Home

/

GitHub

/

README.md
In MaryamGlasgowUni/FSC: Functional Spectral Clustering Approach

Functional Spectral Clustering (FSC)

This project introduces a new approach for clustering functional data based on spectral clustering analysis. This approach is flexiable and can employ the original trajectories or the first derivatives or the second derivatives to perform the clustering.

To apply the FSC method use the r function; FSC.fun(matrix.data, t, basis, nclusters, d), the function requires the following arguments:

matrix.data: the original data in matrix format,
t: the timeline of the data,
basis: the selected smoothing basis,
nclusters: the number of clusters,
d: the choice of d is 0, or 1, or 2, where d=0 refers to the original trajectories, d=1 refers to the first derivatives, and d=2 refers to the second derivatives.

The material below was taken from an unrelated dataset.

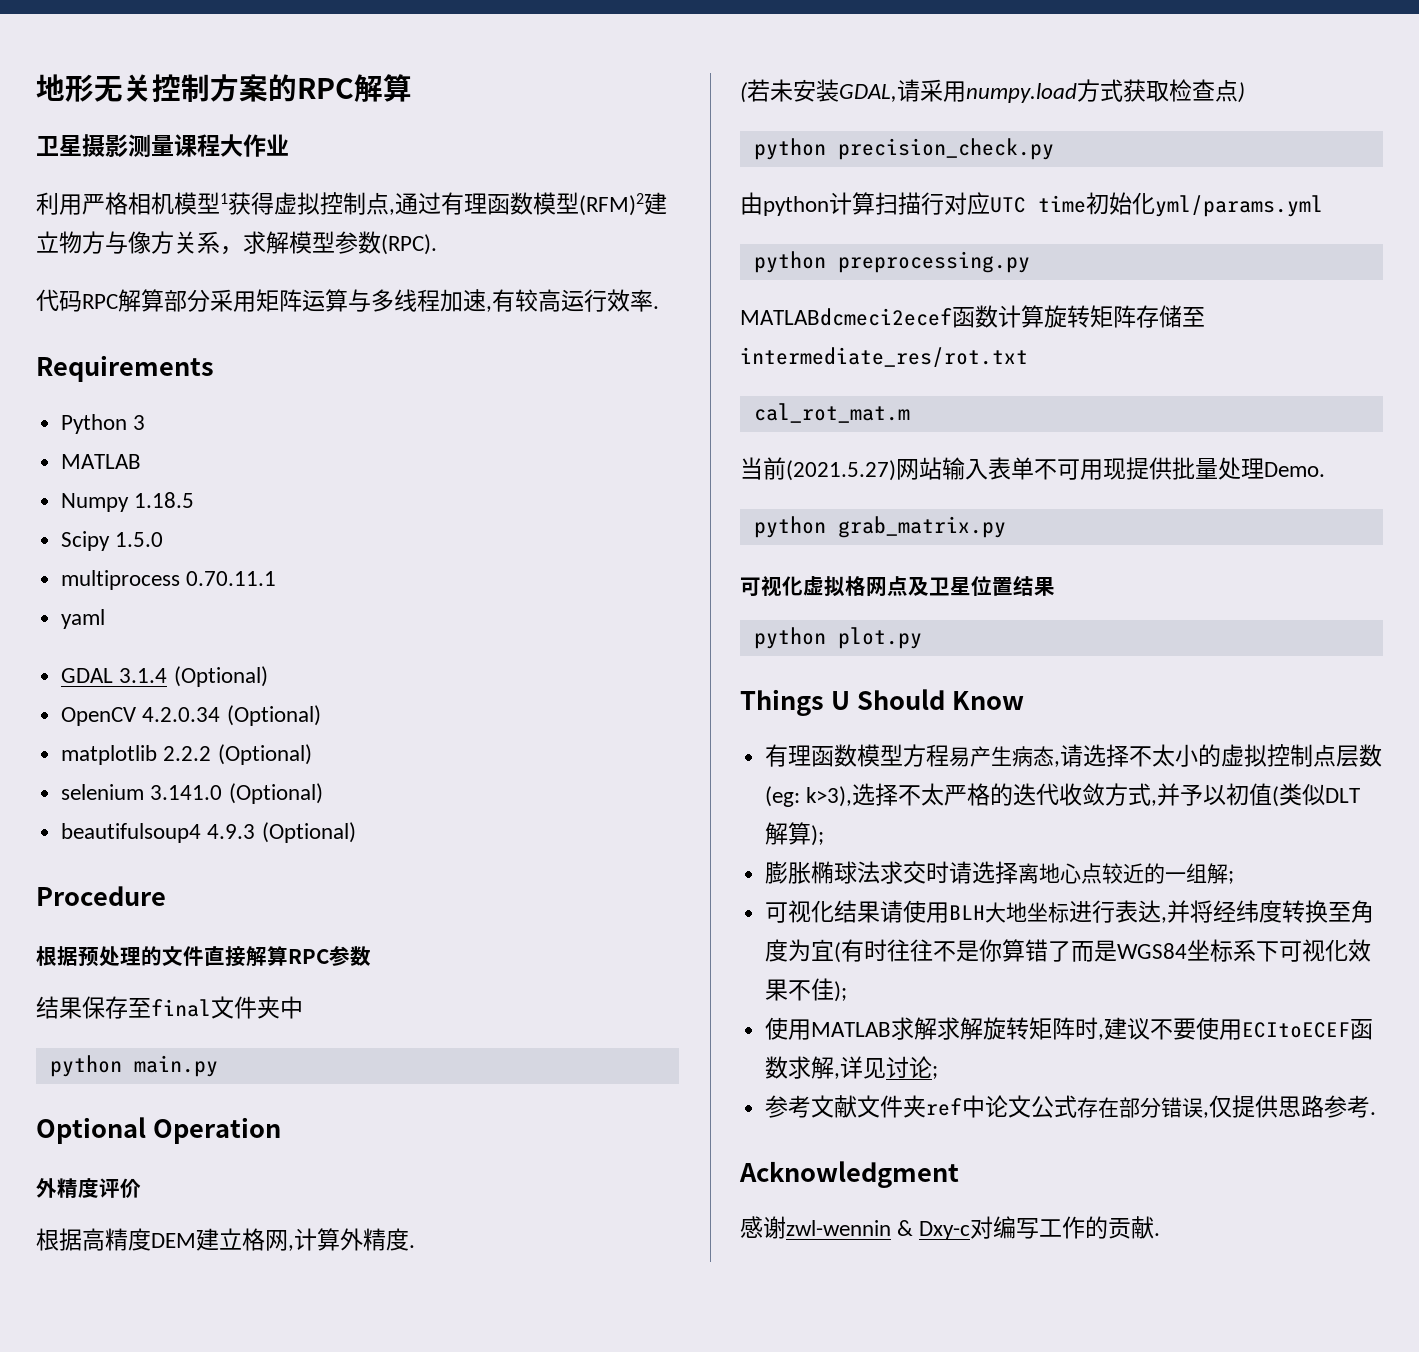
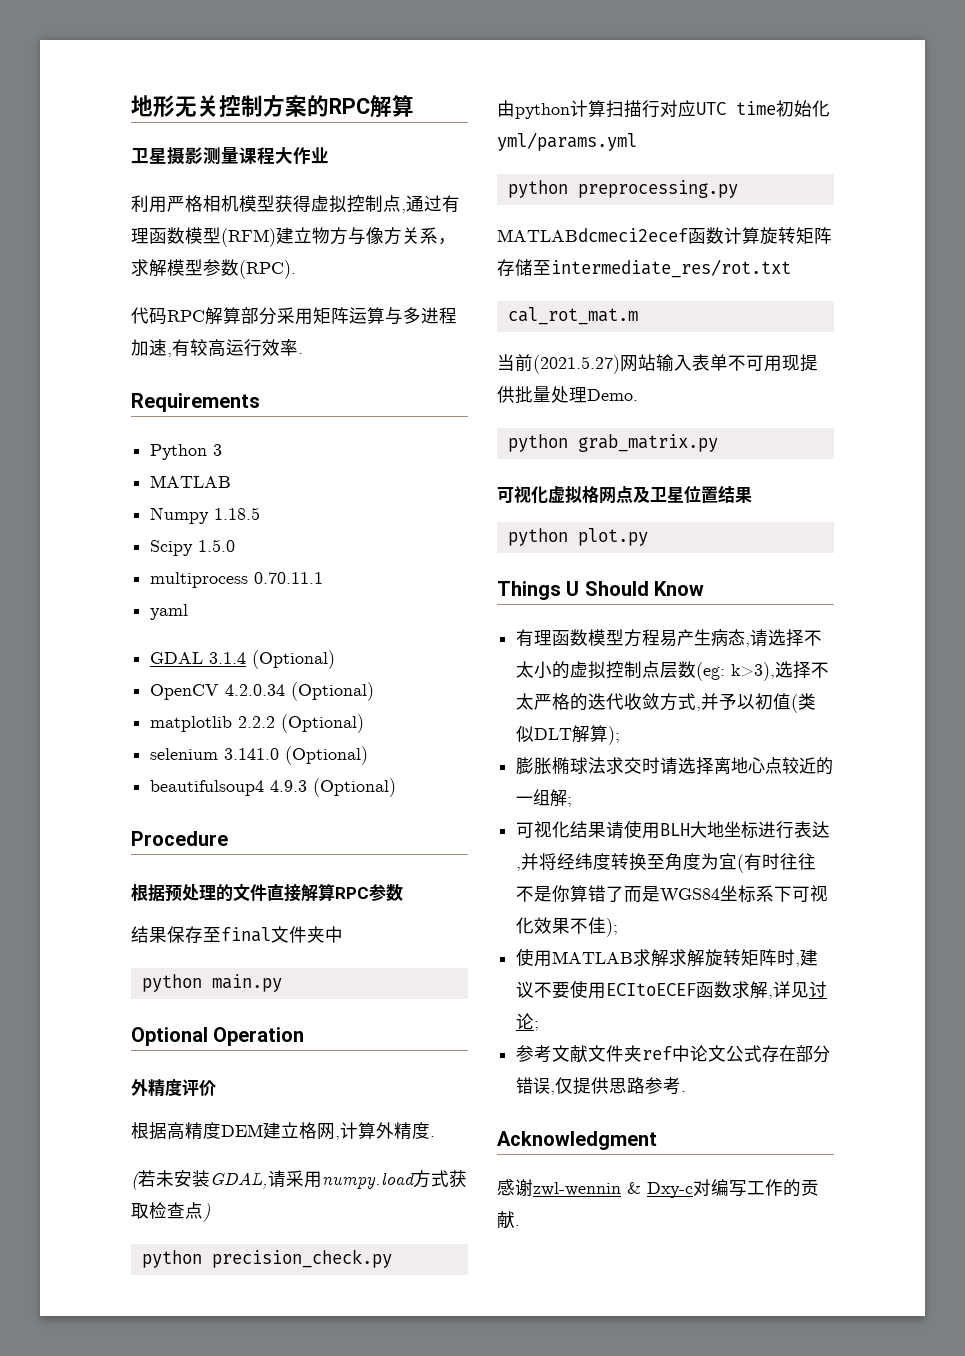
- 利用严格相机模型1获得虚拟控制点,通过有理函数模型(RFM)2建立物方与像方关系，求解模型参数(RPC).
+ 利用严格相机模型获得虚拟控制点,通过有理函数模型(RFM)建立物方与像方关系，求解模型参数(RPC).
- 代码RPC解算部分采用矩阵运算与多线程加速,有较高运行效率.
+ 代码RPC解算部分采用矩阵运算与多进程加速,有较高运行效率.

The user can apply each at a time.

The clustering procedure is straightforward once the smoothing technique is chosen with care. The smoothing stage plays an important role in this technique and can determine the success of the clustering results, see fda pacakge for creating basis functions. While the number of clusters in the data can be determined by different ways, for instance NbClust can be used to estimate the number of clusters of the original data. Also, in some cases the number of clusters is known priori from the data. Finally, regarding the choice of d; usually clustering functional data is based on the original trajectories. However, it has been shown that the first derivatives (rate of change) can sometimes hold more information about the data and accordingly it can detect the similarities/dissimilarities better. Similary the same concept applied for the second derivatives (accelaration). From experinace, I noticed that the set of functional data that shows more variations in amplitude and phase between the curves is infact gives better clustering results when applying the FSC technique.

The function requires the following packages:

fda
fda.usc

I will illustrate the methodology through the Canadian weather data example. This data consists of temperature measures for 35 selected cities distributed across Canada, it has been introduced in (Ramsay, and Silverman, 2005) and it has been frequently used in functional data analysis researches.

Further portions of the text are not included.